Information provided:
········

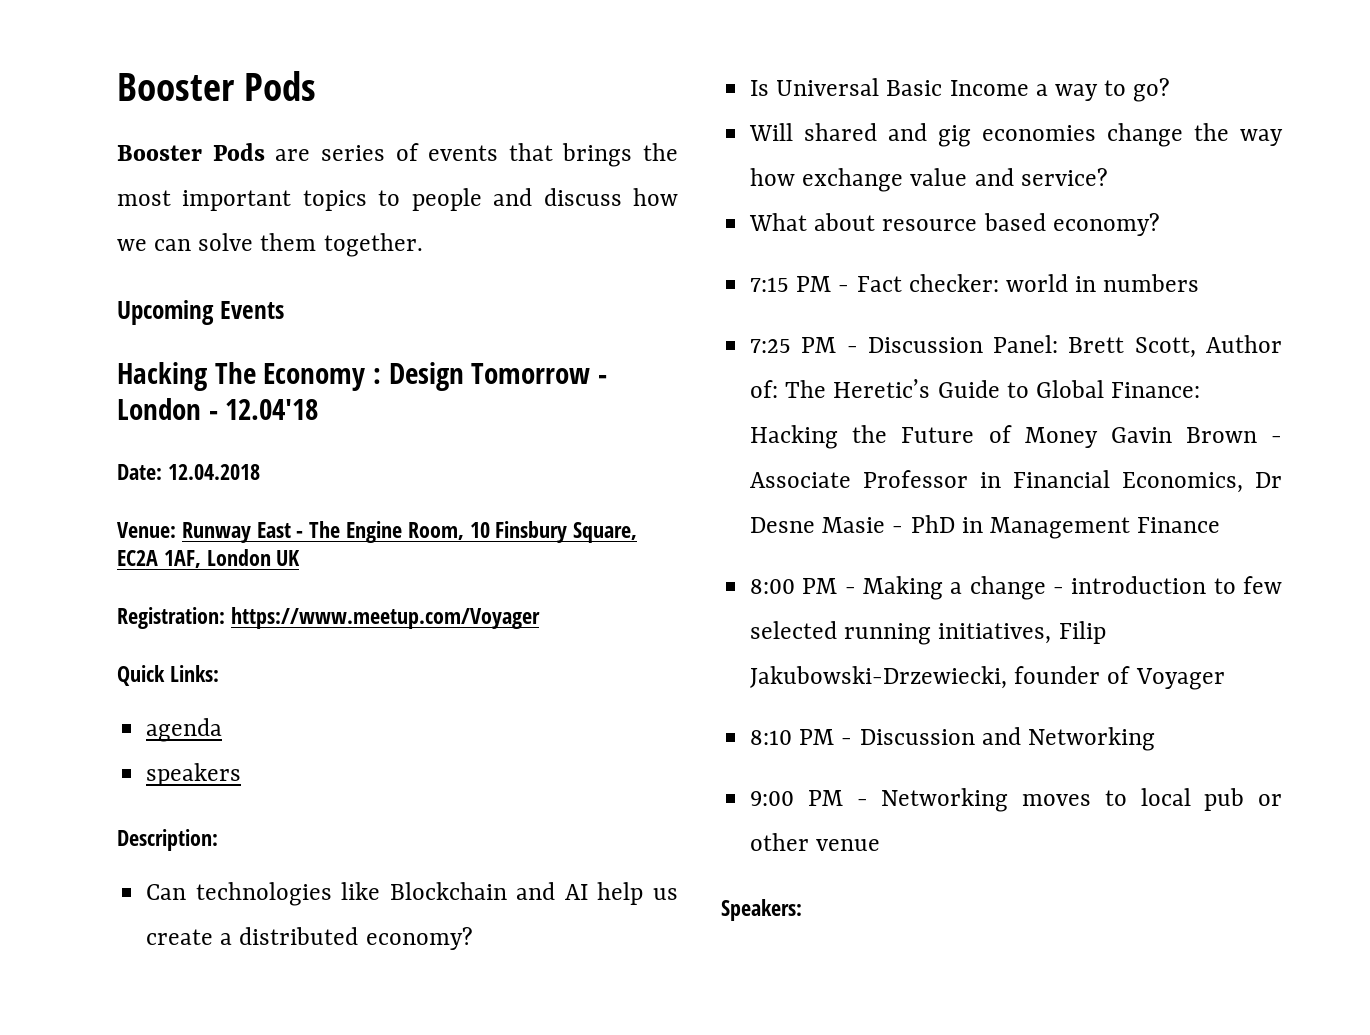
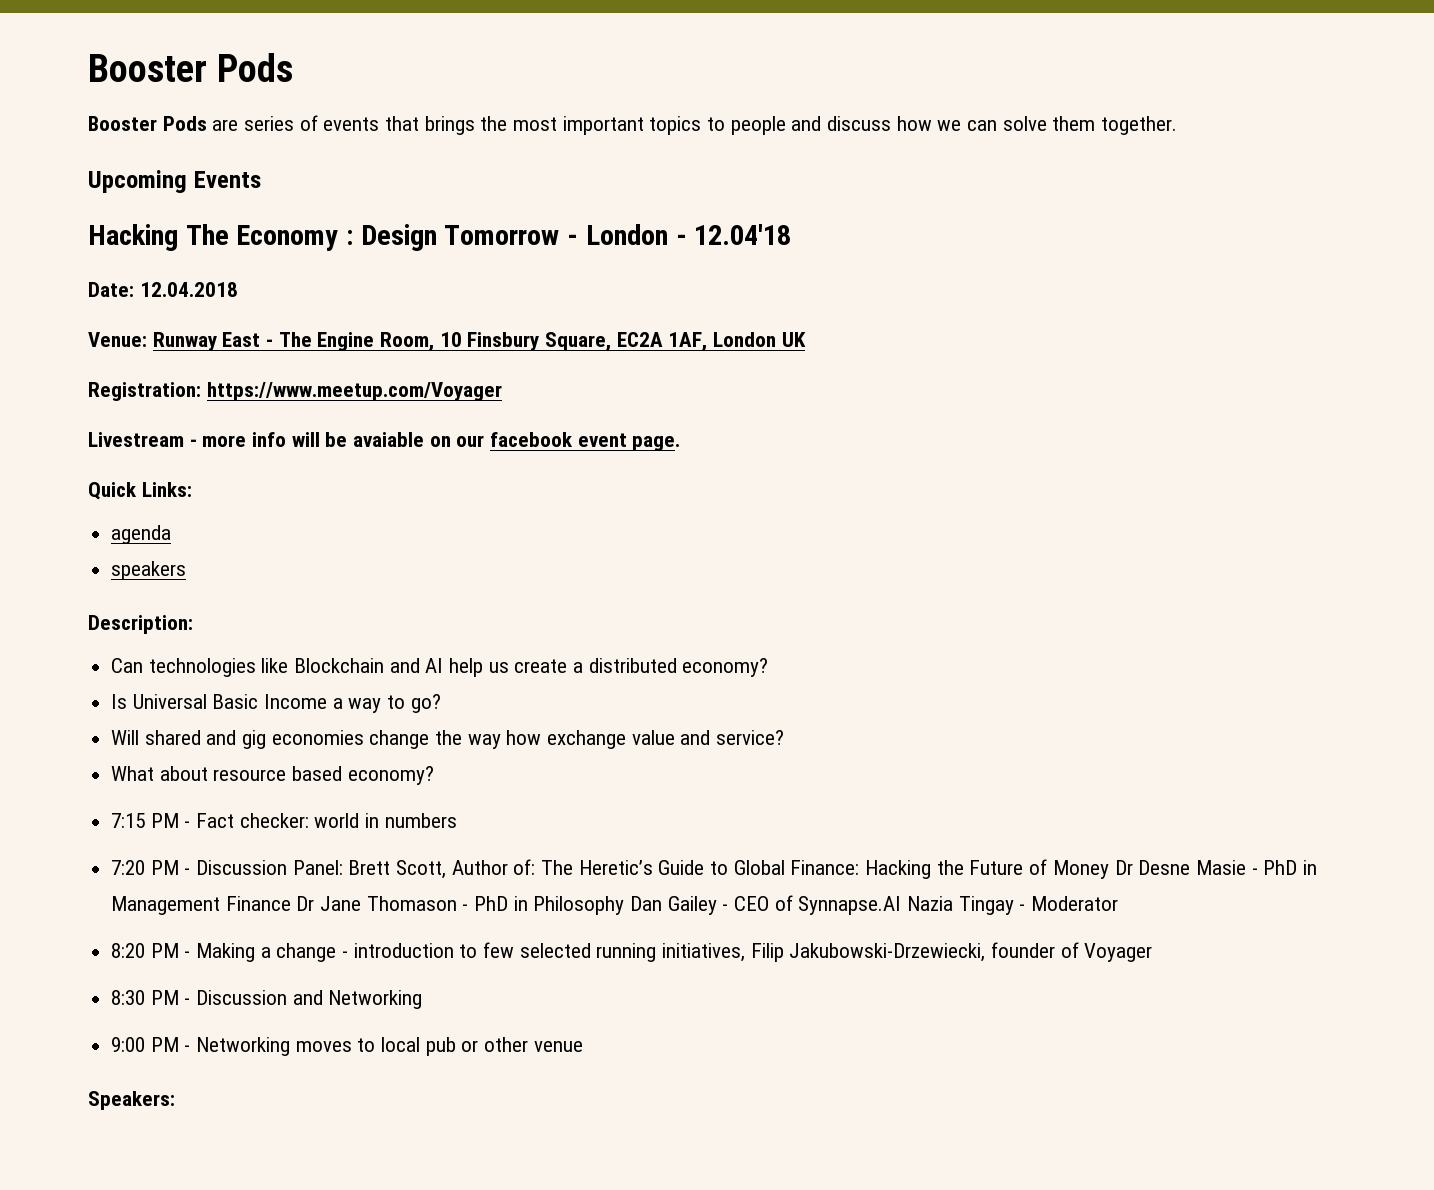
+ Livestream - more info will be avaiable on our facebook event page.
- 7:25 PM - Discussion Panel: Brett Scott, Author of: The Heretic’s Guide to Global Finance: Hacking the Future of Money Gavin Brown - Associate Professor in Financial Economics, Dr Desne Masie - PhD in Management Finance
- 8:00 PM - Making a change - introduction to few selected running initiatives, Filip Jakubowski-Drzewiecki, founder of Voyager
+ 7:20 PM - Discussion Panel: Brett Scott, Author of: The Heretic’s Guide to Global Finance: Hacking the Future of Money Dr Desne Masie - PhD in Management Finance Dr Jane Thomason - PhD in Philosophy Dan Gailey - CEO of Synnapse.AI Nazia Tingay - Moderator
+ 8:20 PM - Making a change - introduction to few selected running initiatives, Filip Jakubowski-Drzewiecki, founder of Voyager
- 8:10 PM - Discussion and Networking
+ 8:30 PM - Discussion and Networking

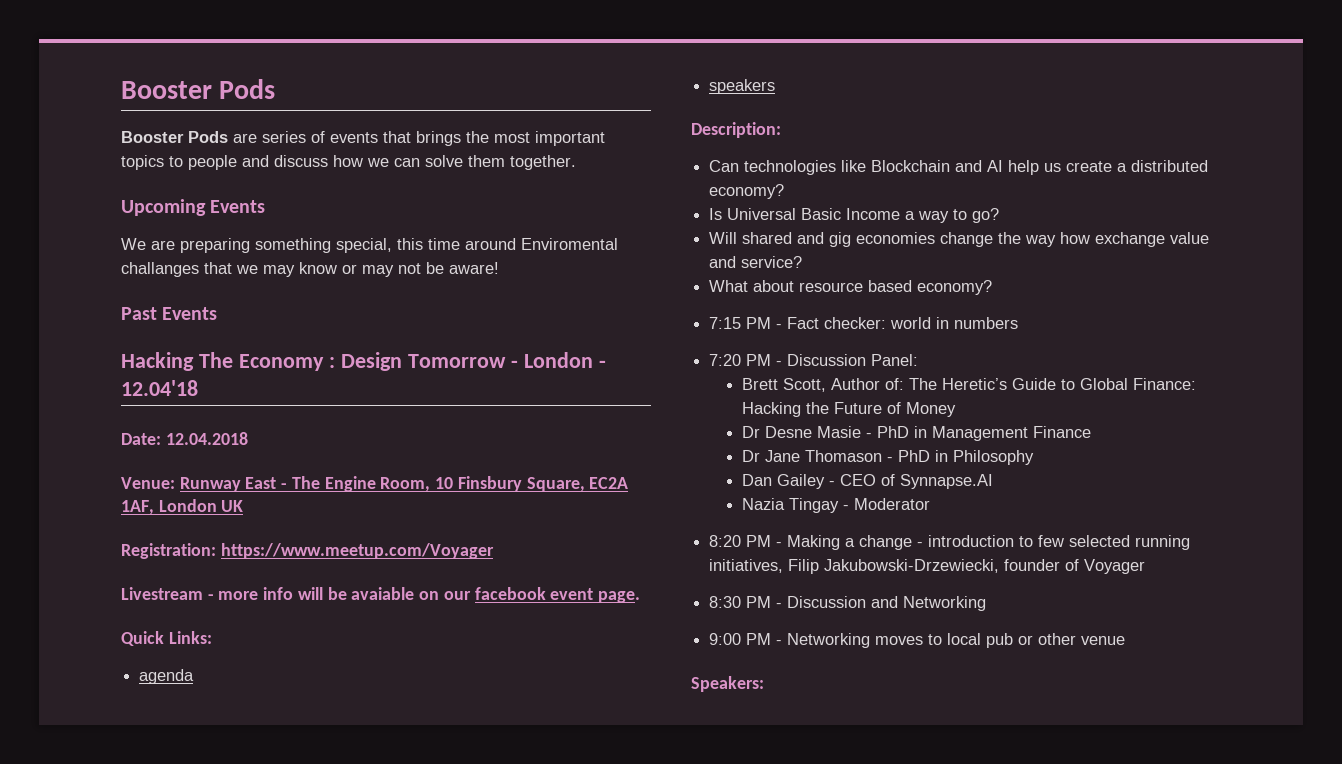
+ We are preparing something special, this time around Enviromental challanges that we may know or may not be aware!
+ Past Events
- 7:20 PM - Discussion Panel: Brett Scott, Author of: The Heretic’s Guide to Global Finance: Hacking the Future of Money Dr Desne Masie - PhD in Management Finance Dr Jane Thomason - PhD in Philosophy Dan Gailey - CEO of Synnapse.AI Nazia Tingay - Moderator
+ 7:20 PM - Discussion Panel:
+ Brett Scott, Author of: The Heretic’s Guide to Global Finance: Hacking the Future of Money
+ Dr Desne Masie - PhD in Management Finance
+ Dr Jane Thomason - PhD in Philosophy
+ Dan Gailey - CEO of Synnapse.AI
+ Nazia Tingay - Moderator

········

Required action: Retype the data above exactly. Leave the pictures out.

Response for this exercise:
+ Livestream - more info will be avaiable on our facebook event page.
- 7:25 PM - Discussion Panel: Brett Scott, Author of: The Heretic’s Guide to Global Finance: Hacking the Future of Money Gavin Brown - Associate Professor in Financial Economics, Dr Desne Masie - PhD in Management Finance
- 8:00 PM - Making a change - introduction to few selected running initiatives, Filip Jakubowski-Drzewiecki, founder of Voyager
+ 7:20 PM - Discussion Panel: Brett Scott, Author of: The Heretic’s Guide to Global Finance: Hacking the Future of Money Dr Desne Masie - PhD in Management Finance Dr Jane Thomason - PhD in Philosophy Dan Gailey - CEO of Synnapse.AI Nazia Tingay - Moderator
+ 8:20 PM - Making a change - introduction to few selected running initiatives, Filip Jakubowski-Drzewiecki, founder of Voyager
- 8:10 PM - Discussion and Networking
+ 8:30 PM - Discussion and Networking

+ We are preparing something special, this time around Enviromental challanges that we may know or may not be aware!
+ Past Events
- 7:20 PM - Discussion Panel: Brett Scott, Author of: The Heretic’s Guide to Global Finance: Hacking the Future of Money Dr Desne Masie - PhD in Management Finance Dr Jane Thomason - PhD in Philosophy Dan Gailey - CEO of Synnapse.AI Nazia Tingay - Moderator
+ 7:20 PM - Discussion Panel:
+ Brett Scott, Author of: The Heretic’s Guide to Global Finance: Hacking the Future of Money
+ Dr Desne Masie - PhD in Management Finance
+ Dr Jane Thomason - PhD in Philosophy
+ Dan Gailey - CEO of Synnapse.AI
+ Nazia Tingay - Moderator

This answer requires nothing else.